Task to carry out >> Set down, exactly as they stand, the lines from the one containing "[418,292,577,306] On January" through the last line of the records below, leaving every picture out.

--- START ---

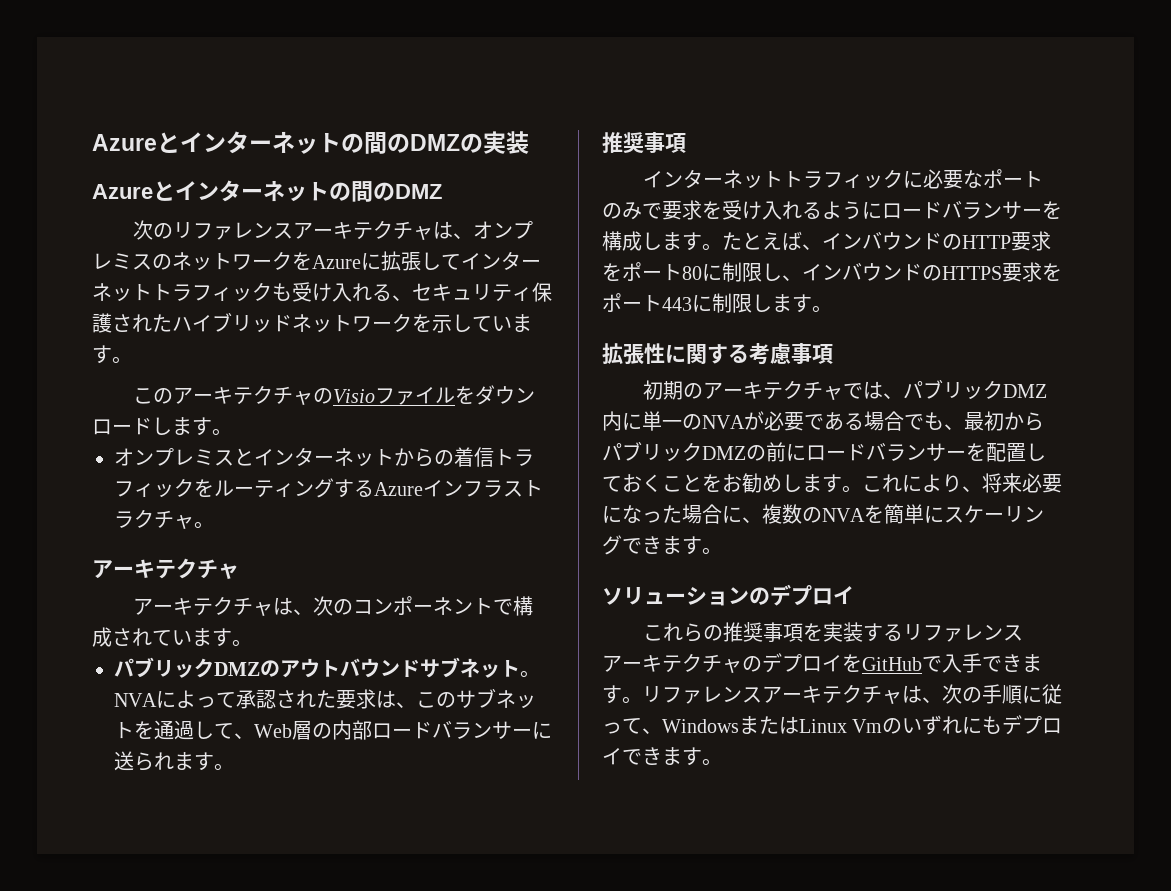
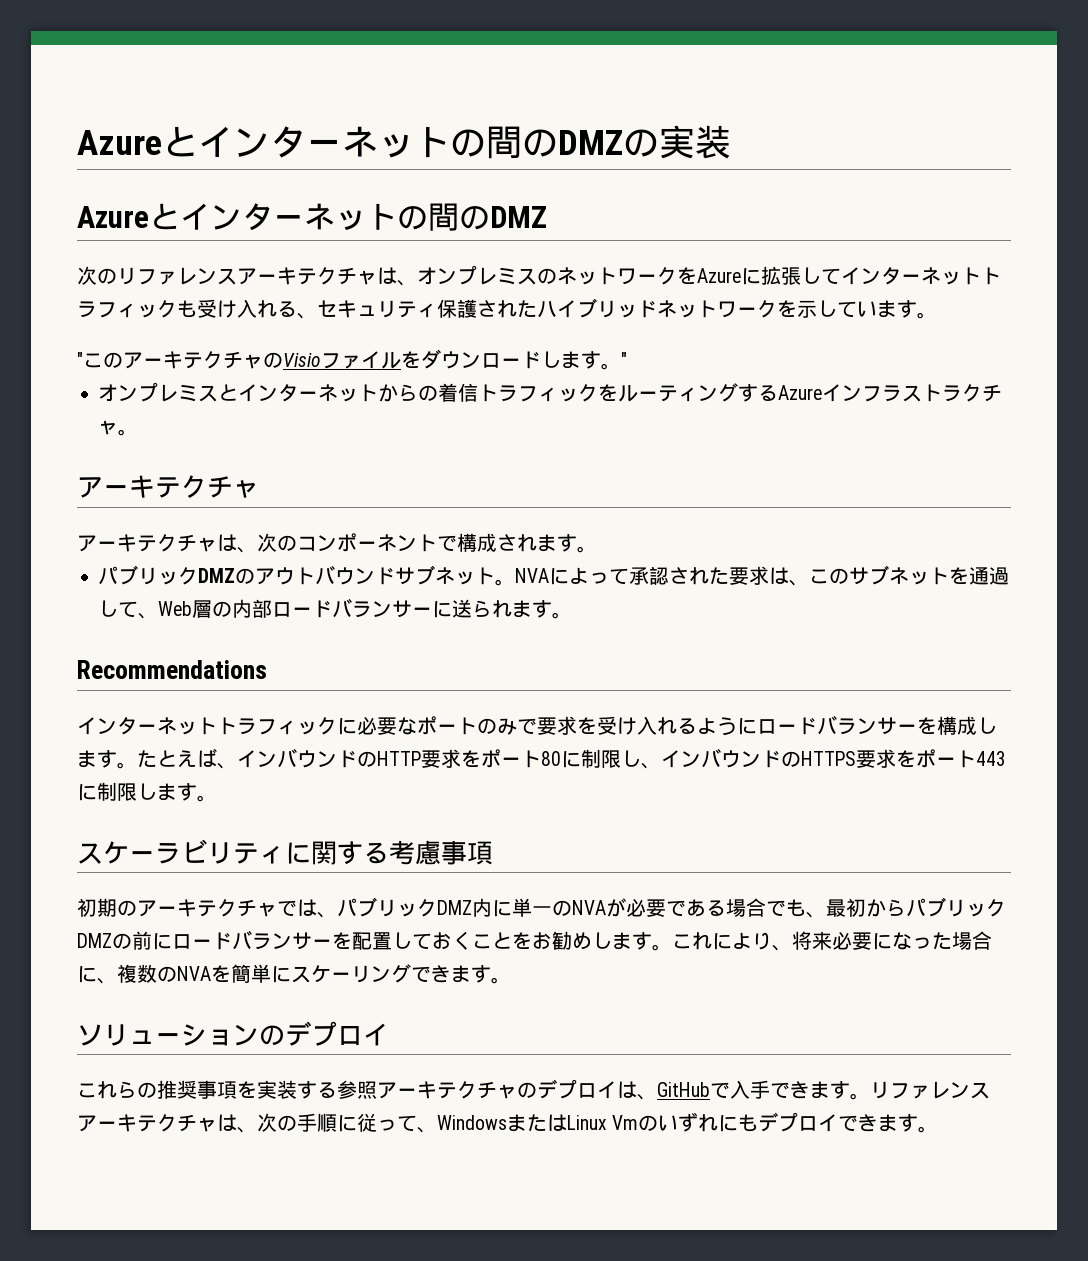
(132, 360) none -> [77,352,83,367] "
(232, 432) none -> [621,352,627,367] "
[152,630,192,646] てい -> (537, 543) none
[602,131,686,153] 推奨事項 -> [77,660,267,679] Recommendations
[602,343,665,365] 拡張性 -> [77,839,285,864] スケーラビリティ
[903,624,1024,642] リファレンス -> [337,1080,377,1099] 参照
[842,654,862,672] を -> [617,1081,657,1100] は、

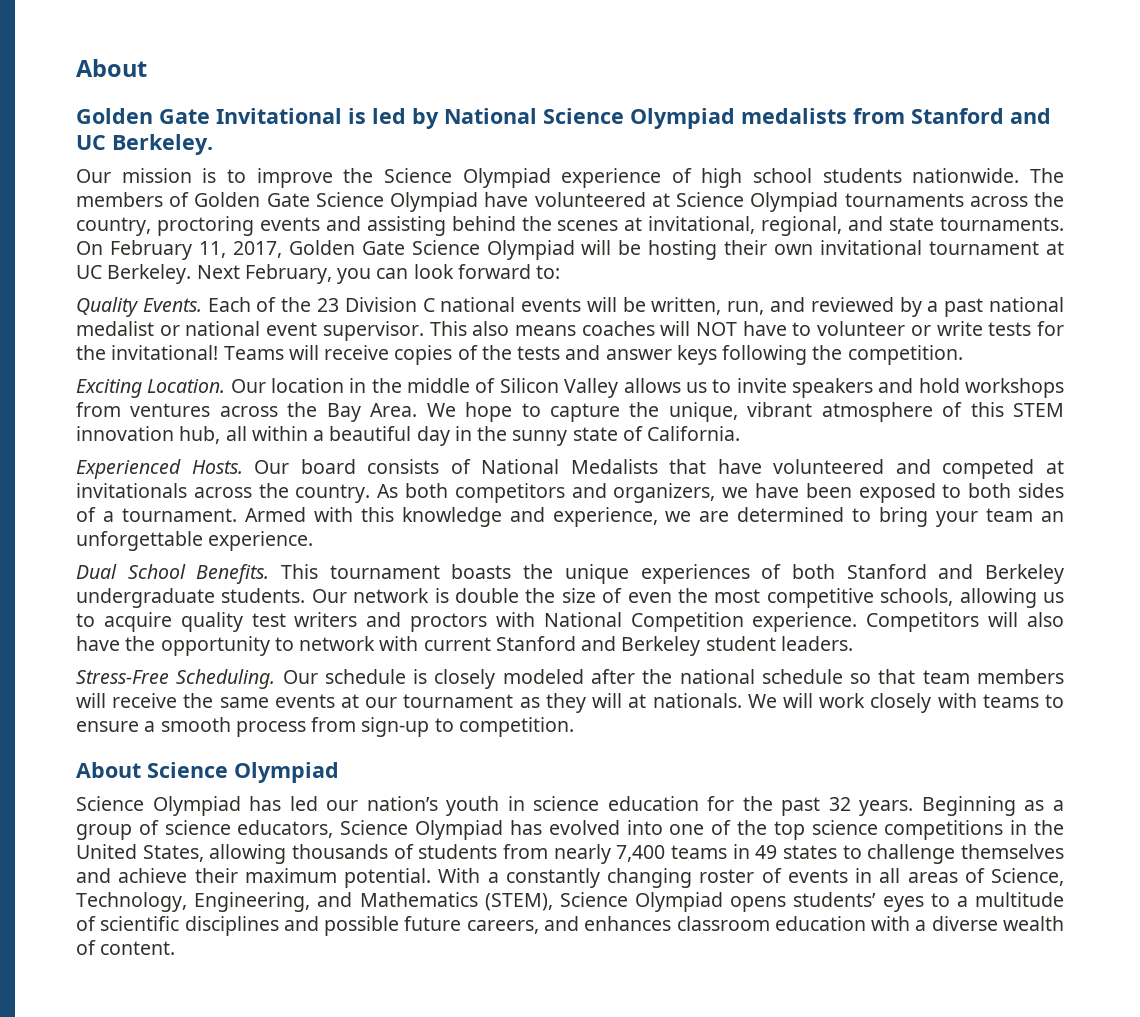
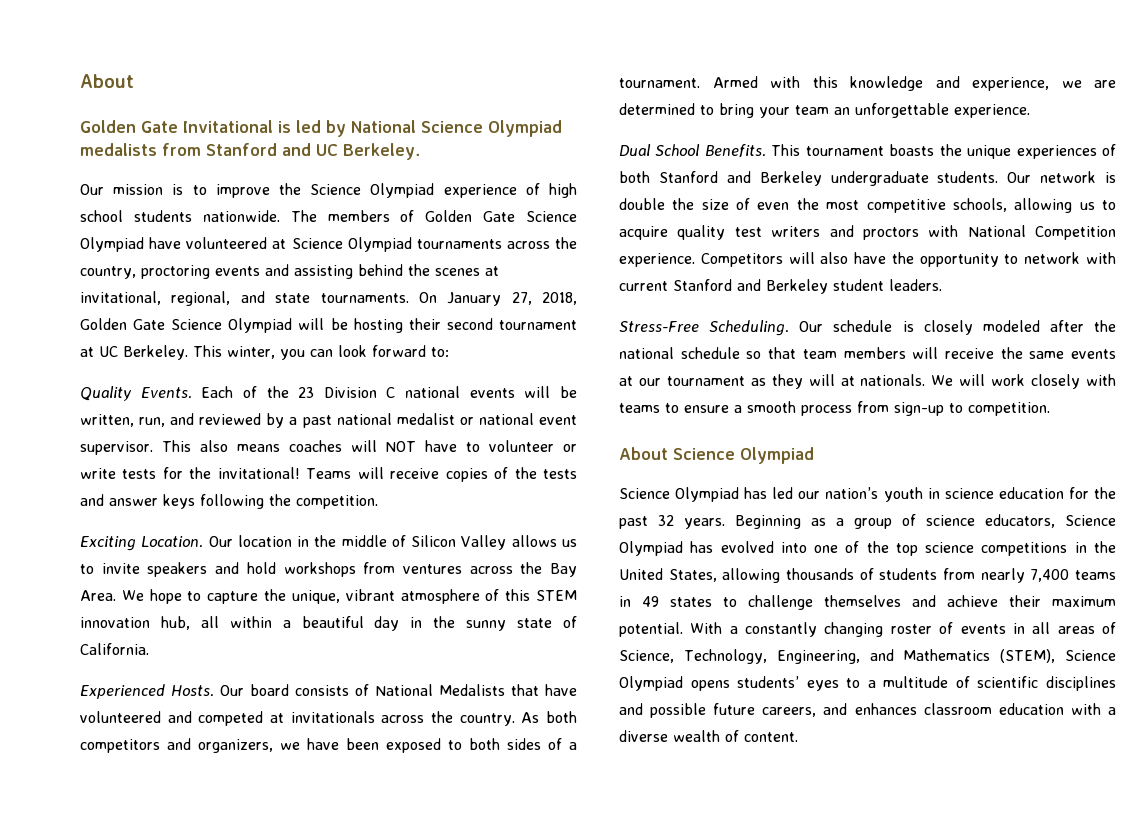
[109,240,282,260] February 11, 2017, -> [447,292,577,306] January 27, 2018,
[774,240,923,255] own invitational -> [446,318,493,330] second
[196,264,332,284] Next February, -> [193,345,275,359] This winter,

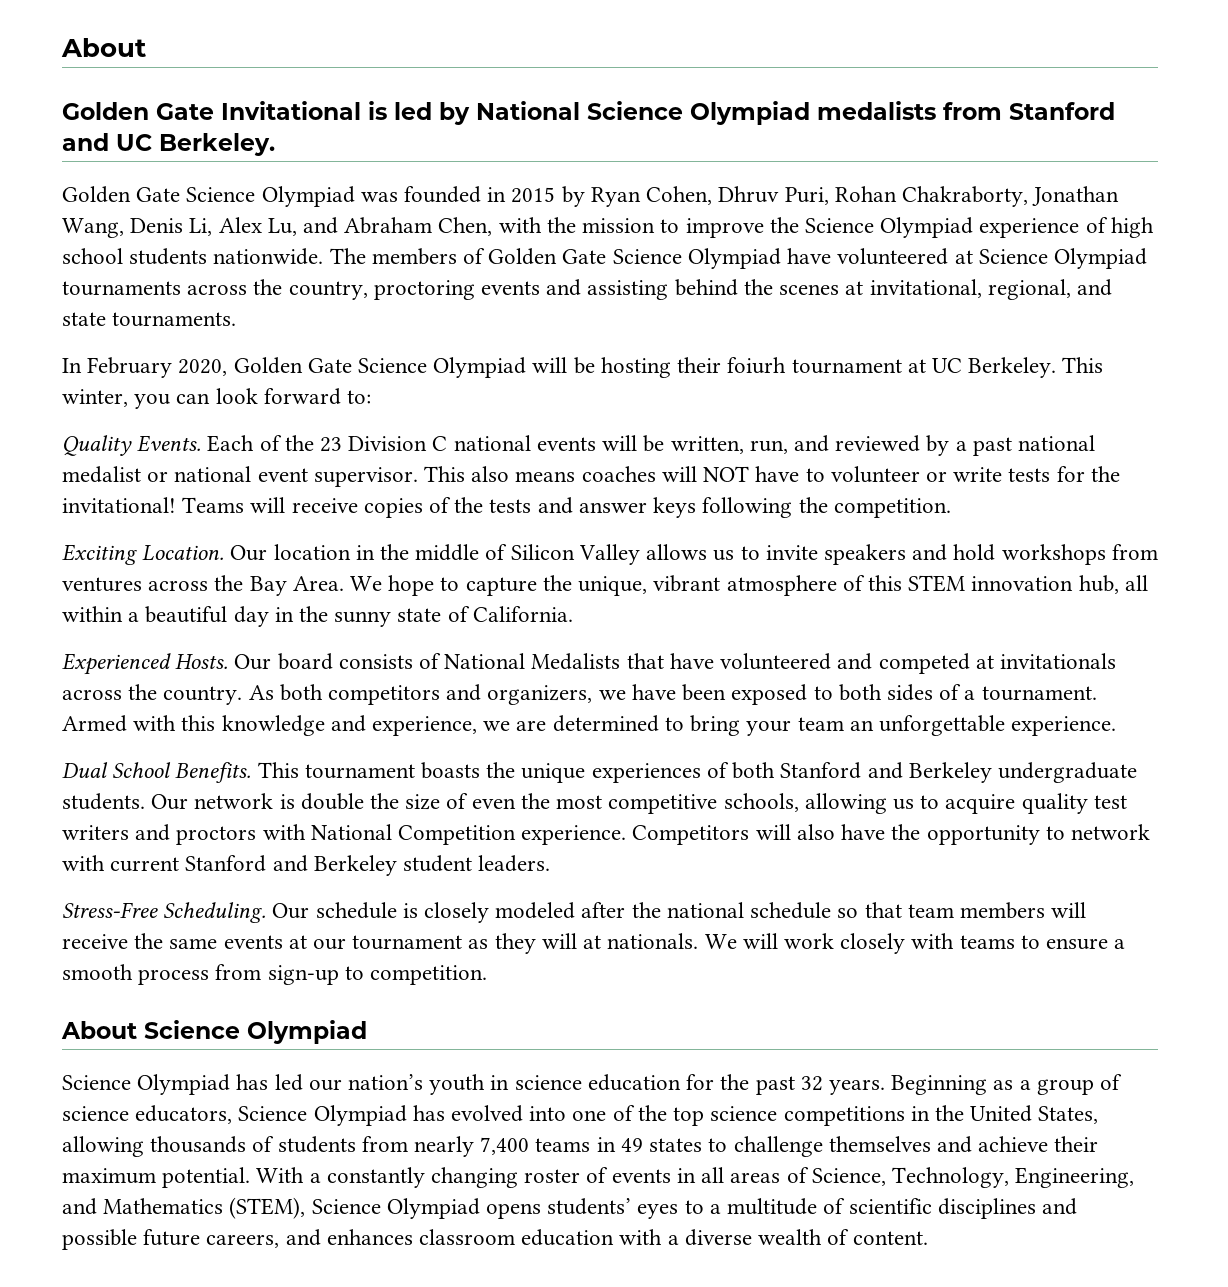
[80,184,184,195] Our mission is -> [62,186,1120,207] [62,217,656,238] Golden Gate Science Olympiad was founded in 2015 by Ryan Cohen, Dhruv Puri, Rohan Chakraborty, Jonathan Wang, Denis Li, Alex Lu, and Abraham Chen, with the mission
[418,292,577,306] On January 27, 2018, -> [62,357,228,378] // In February 2020,
[446,318,493,330] second -> [727,357,787,374] foiurh

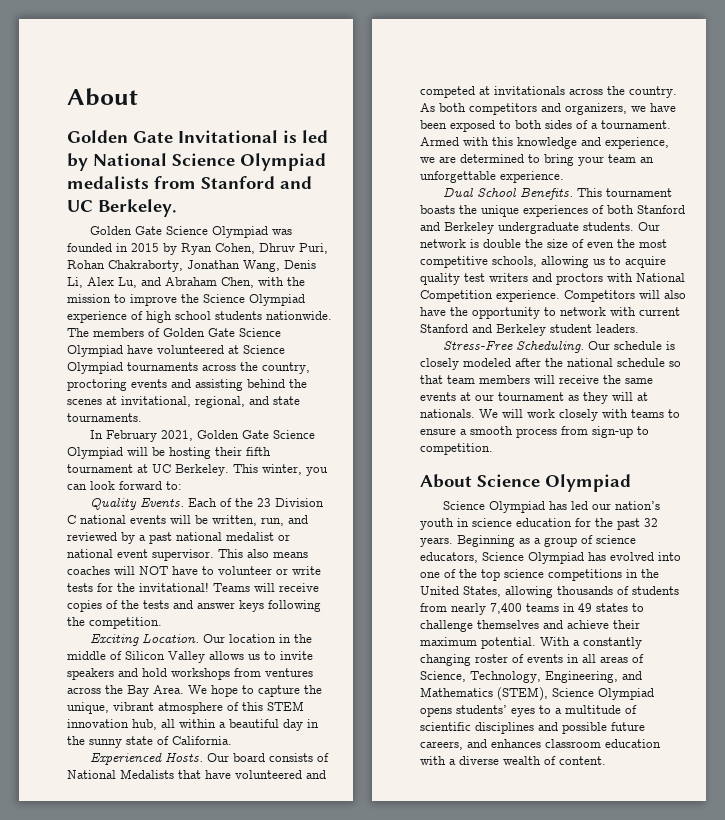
[178,359,228,376] 2020, -> [161,430,194,441] 2021,
[727,357,787,374] foiurh -> [246,447,271,456] fifth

--- END ---

Exercise answer >>
[418,292,577,306] On January 27, 2018, -> [62,357,228,378] // In February 2020,
[446,318,493,330] second -> [727,357,787,374] foiurh

[178,359,228,376] 2020, -> [161,430,194,441] 2021,
[727,357,787,374] foiurh -> [246,447,271,456] fifth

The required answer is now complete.